[Task directions] An exact copy of every record is needed, with all pictures omitted.
━━━━━ Record set
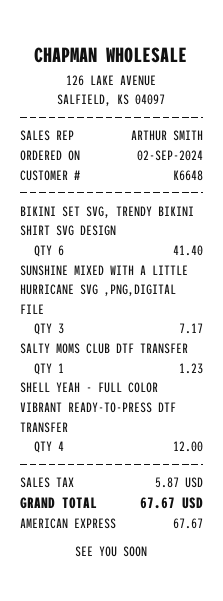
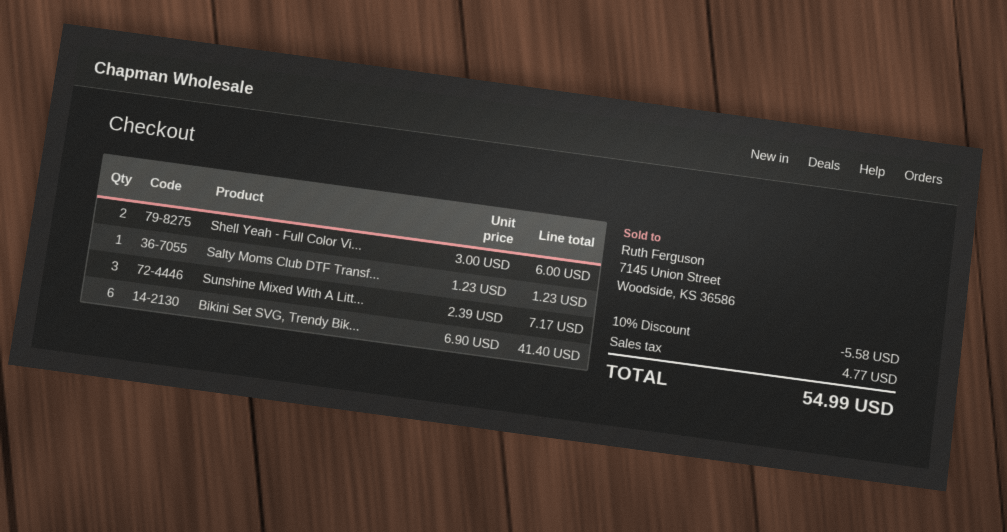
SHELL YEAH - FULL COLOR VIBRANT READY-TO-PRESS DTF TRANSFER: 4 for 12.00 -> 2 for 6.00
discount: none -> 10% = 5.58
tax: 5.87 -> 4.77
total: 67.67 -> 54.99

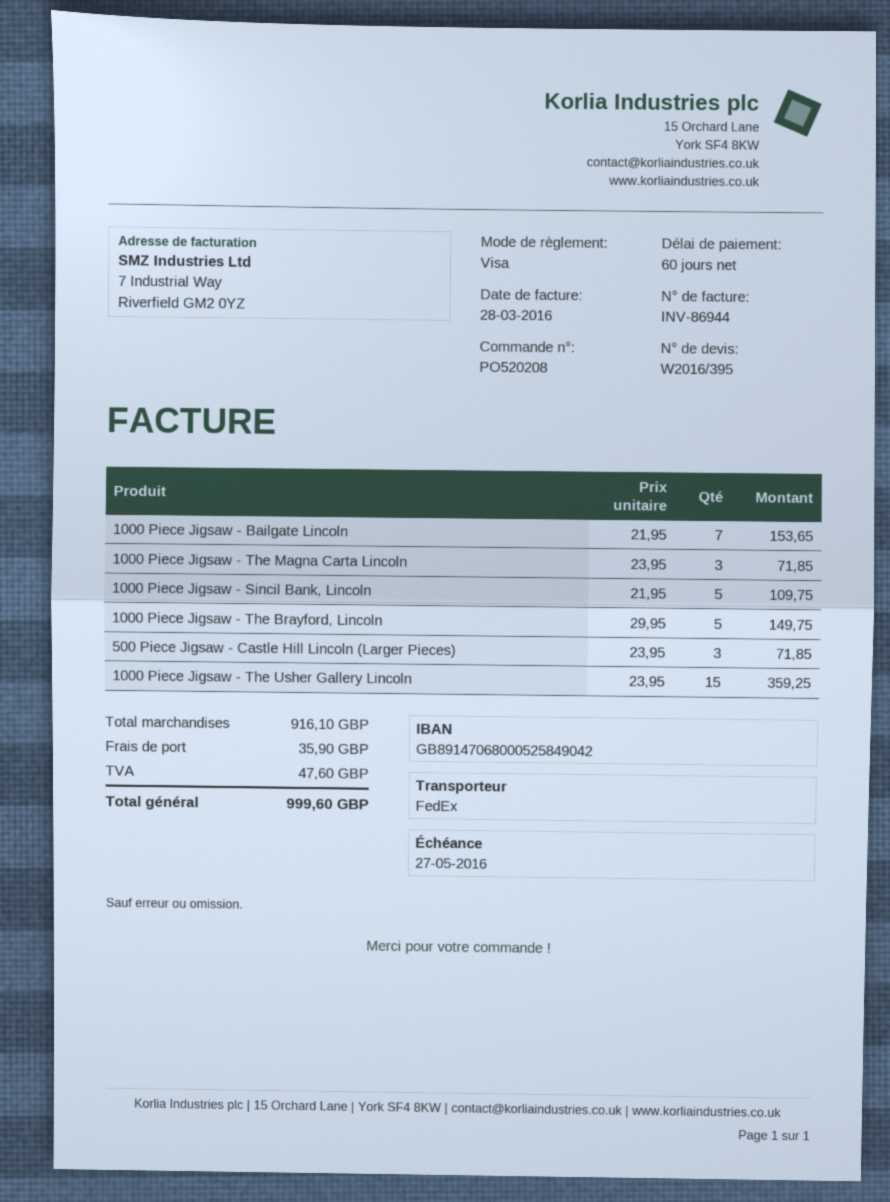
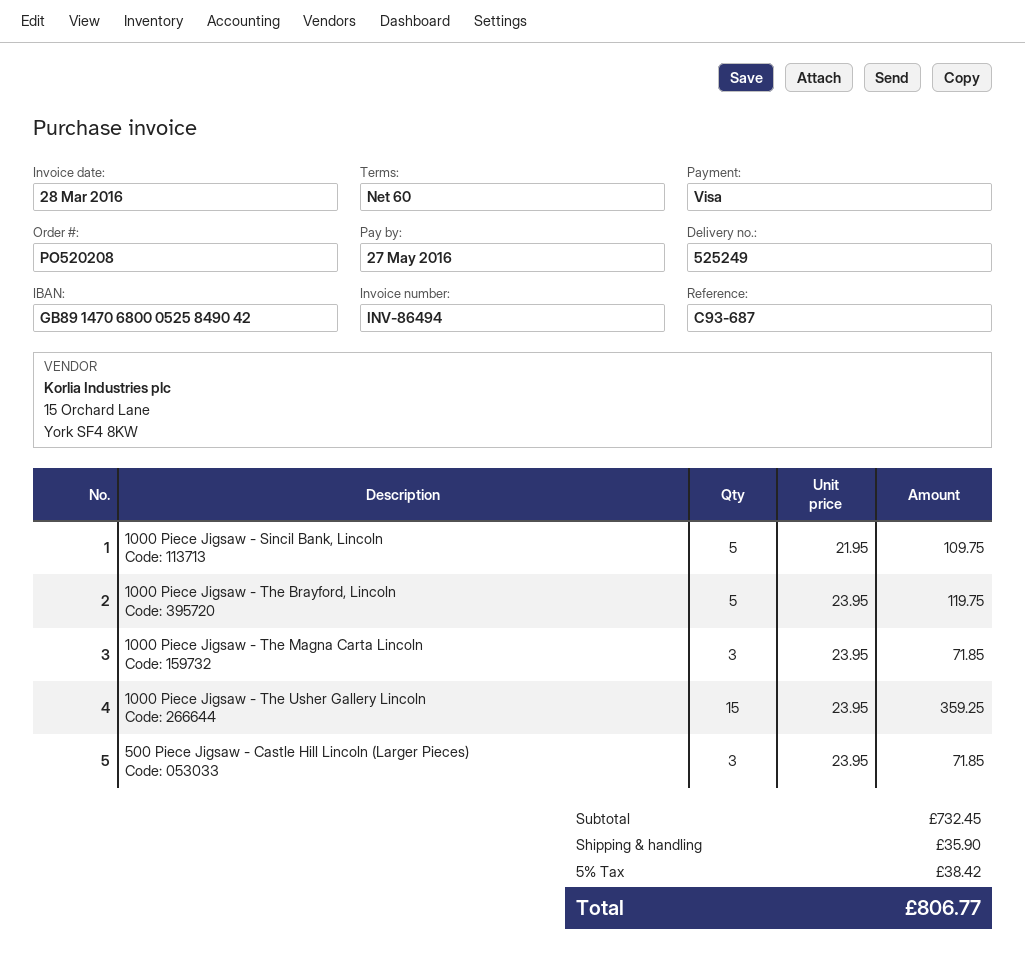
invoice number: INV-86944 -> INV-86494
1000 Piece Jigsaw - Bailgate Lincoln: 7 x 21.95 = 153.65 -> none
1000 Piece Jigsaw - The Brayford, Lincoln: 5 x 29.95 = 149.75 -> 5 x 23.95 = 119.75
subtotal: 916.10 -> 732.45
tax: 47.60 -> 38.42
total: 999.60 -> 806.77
━━━━━━━━━━
[Solved exercise]
SHELL YEAH - FULL COLOR VIBRANT READY-TO-PRESS DTF TRANSFER: 4 for 12.00 -> 2 for 6.00
discount: none -> 10% = 5.58
tax: 5.87 -> 4.77
total: 67.67 -> 54.99

invoice number: INV-86944 -> INV-86494
1000 Piece Jigsaw - Bailgate Lincoln: 7 x 21.95 = 153.65 -> none
1000 Piece Jigsaw - The Brayford, Lincoln: 5 x 29.95 = 149.75 -> 5 x 23.95 = 119.75
subtotal: 916.10 -> 732.45
tax: 47.60 -> 38.42
total: 999.60 -> 806.77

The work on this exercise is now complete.